YOUR OBJECTIVE | In the answer, each line from the top of the material through the line that contains "- 05:48:38. Sayfayı" is restated exactly. No picture is given again.

INPUT RECORDS |
-------

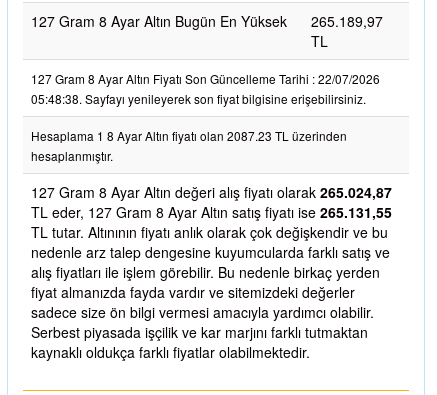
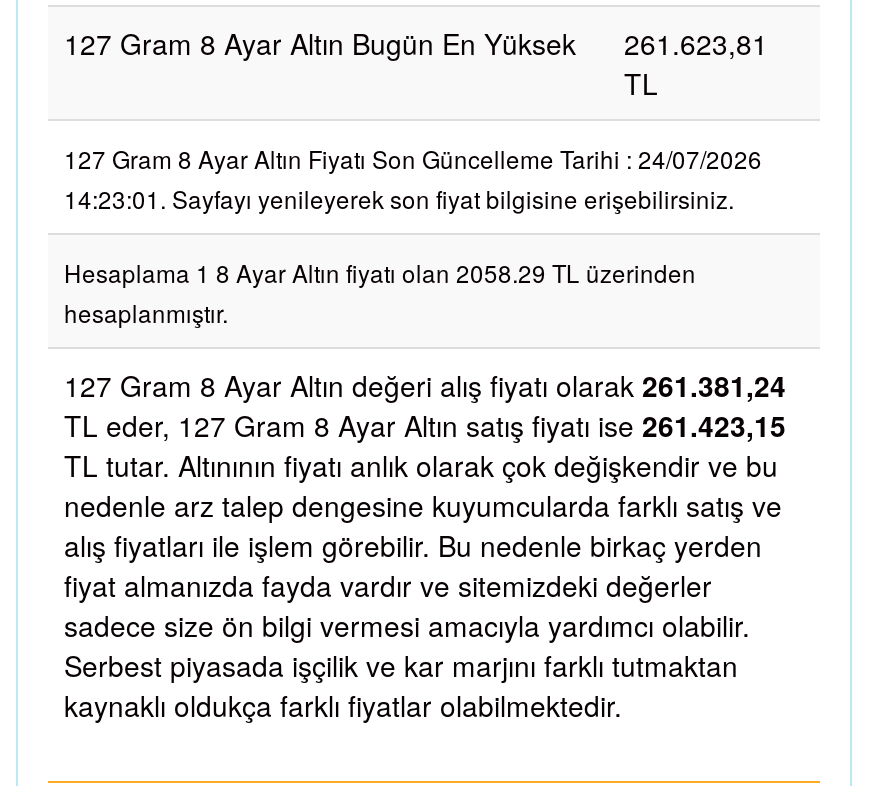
- 127 Gram 8 Ayar Altın Bugün En Yüksek 265.189,97
+ 127 Gram 8 Ayar Altın Bugün En Yüksek 261.623,81

- 127 Gram 8 Ayar Altın Fiyatı Son Güncelleme Tarihi : 22/07/2026
+ 127 Gram 8 Ayar Altın Fiyatı Son Güncelleme Tarihi : 24/07/2026

- 05:48:38. Sayfayı yenileyerek son fiyat bilgisine erişebilirsiniz.
+ 14:23:01. Sayfayı yenileyerek son fiyat bilgisine erişebilirsiniz.

- Hesaplama 1 8 Ayar Altın fiyatı olan 2087.23 TL üzerinden
+ Hesaplama 1 8 Ayar Altın fiyatı olan 2058.29 TL üzerinden

- 127 Gram 8 Ayar Altın değeri alış fiyatı olarak 265.024,87
+ 127 Gram 8 Ayar Altın değeri alış fiyatı olarak 261.381,24

- TL eder, 127 Gram 8 Ayar Altın satış fiyatı ise 265.131,55
+ TL eder, 127 Gram 8 Ayar Altın satış fiyatı ise 261.423,15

-------

EXPECTED ANSWER |
- 127 Gram 8 Ayar Altın Bugün En Yüksek 265.189,97
+ 127 Gram 8 Ayar Altın Bugün En Yüksek 261.623,81

- 127 Gram 8 Ayar Altın Fiyatı Son Güncelleme Tarihi : 22/07/2026
+ 127 Gram 8 Ayar Altın Fiyatı Son Güncelleme Tarihi : 24/07/2026

- 05:48:38. Sayfayı yenileyerek son fiyat bilgisine erişebilirsiniz.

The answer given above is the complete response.